* **WHAT YOU WILL DO**
Everything from the line containing "total: 4679.51 -> 3784.16" through the line containing "Lund boats vinyl decal" in the listing below should be copied exactly, and nothing more.

* **MATERIAL FOR THE TASK**
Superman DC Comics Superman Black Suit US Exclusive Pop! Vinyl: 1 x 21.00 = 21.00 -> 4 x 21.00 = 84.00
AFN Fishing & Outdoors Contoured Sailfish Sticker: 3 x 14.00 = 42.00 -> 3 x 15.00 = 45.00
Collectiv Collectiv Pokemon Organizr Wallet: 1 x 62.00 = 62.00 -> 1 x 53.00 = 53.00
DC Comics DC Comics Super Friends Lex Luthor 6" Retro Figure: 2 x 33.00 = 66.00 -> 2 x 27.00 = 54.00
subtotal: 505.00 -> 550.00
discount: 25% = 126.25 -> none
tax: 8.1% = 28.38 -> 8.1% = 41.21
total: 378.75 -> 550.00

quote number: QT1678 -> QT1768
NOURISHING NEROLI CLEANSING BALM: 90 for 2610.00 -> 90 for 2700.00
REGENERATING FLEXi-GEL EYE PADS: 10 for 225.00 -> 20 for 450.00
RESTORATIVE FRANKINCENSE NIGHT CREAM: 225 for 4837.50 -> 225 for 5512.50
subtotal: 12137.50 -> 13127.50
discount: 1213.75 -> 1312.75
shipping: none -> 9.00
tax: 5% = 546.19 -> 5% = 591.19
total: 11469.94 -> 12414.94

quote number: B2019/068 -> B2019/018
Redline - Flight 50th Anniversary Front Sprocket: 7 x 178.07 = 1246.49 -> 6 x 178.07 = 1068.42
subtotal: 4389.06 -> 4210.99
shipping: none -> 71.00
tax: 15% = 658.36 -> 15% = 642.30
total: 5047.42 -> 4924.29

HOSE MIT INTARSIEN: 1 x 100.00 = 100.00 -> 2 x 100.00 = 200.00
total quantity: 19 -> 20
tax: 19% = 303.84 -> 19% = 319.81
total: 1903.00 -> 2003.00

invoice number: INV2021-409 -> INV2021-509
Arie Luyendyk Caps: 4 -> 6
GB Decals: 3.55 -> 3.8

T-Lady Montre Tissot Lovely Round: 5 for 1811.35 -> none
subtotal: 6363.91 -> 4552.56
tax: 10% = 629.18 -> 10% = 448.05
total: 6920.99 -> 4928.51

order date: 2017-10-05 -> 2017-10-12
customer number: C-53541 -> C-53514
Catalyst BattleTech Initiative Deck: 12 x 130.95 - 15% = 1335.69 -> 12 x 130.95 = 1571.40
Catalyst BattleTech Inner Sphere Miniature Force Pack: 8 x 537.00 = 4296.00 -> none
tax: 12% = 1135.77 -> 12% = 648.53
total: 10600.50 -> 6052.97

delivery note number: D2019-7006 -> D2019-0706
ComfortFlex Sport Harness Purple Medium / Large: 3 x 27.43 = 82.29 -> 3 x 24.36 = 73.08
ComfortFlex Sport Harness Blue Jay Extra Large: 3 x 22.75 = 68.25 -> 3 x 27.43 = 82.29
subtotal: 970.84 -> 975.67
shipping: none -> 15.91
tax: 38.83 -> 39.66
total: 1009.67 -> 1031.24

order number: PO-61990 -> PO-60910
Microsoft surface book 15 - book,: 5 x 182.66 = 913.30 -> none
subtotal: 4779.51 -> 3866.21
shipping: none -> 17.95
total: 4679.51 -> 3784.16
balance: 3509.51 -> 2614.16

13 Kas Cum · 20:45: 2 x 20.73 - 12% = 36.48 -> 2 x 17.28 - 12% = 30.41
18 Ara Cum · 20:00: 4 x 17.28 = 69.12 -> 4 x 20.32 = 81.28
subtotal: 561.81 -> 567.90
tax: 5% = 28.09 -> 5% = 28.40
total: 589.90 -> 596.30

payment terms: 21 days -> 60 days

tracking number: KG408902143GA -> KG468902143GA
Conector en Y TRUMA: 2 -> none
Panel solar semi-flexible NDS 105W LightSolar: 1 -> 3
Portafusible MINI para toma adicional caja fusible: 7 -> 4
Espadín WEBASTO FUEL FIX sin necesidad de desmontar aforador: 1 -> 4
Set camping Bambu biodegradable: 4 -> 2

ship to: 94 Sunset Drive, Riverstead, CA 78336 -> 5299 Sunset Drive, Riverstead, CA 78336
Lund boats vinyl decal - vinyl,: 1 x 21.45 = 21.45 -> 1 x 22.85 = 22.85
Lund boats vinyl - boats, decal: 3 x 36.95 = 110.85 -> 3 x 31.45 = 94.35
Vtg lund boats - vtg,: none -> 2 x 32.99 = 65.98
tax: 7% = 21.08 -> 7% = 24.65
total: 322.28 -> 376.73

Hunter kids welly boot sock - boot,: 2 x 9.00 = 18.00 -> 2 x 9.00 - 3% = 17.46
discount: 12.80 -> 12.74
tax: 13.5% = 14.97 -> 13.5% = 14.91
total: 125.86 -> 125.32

* **RESPONSE BELOW**
total: 4679.51 -> 3784.16
balance: 3509.51 -> 2614.16

13 Kas Cum · 20:45: 2 x 20.73 - 12% = 36.48 -> 2 x 17.28 - 12% = 30.41
18 Ara Cum · 20:00: 4 x 17.28 = 69.12 -> 4 x 20.32 = 81.28
subtotal: 561.81 -> 567.90
tax: 5% = 28.09 -> 5% = 28.40
total: 589.90 -> 596.30

payment terms: 21 days -> 60 days

tracking number: KG408902143GA -> KG468902143GA
Conector en Y TRUMA: 2 -> none
Panel solar semi-flexible NDS 105W LightSolar: 1 -> 3
Portafusible MINI para toma adicional caja fusible: 7 -> 4
Espadín WEBASTO FUEL FIX sin necesidad de desmontar aforador: 1 -> 4
Set camping Bambu biodegradable: 4 -> 2

ship to: 94 Sunset Drive, Riverstead, CA 78336 -> 5299 Sunset Drive, Riverstead, CA 78336
Lund boats vinyl decal - vinyl,: 1 x 21.45 = 21.45 -> 1 x 22.85 = 22.85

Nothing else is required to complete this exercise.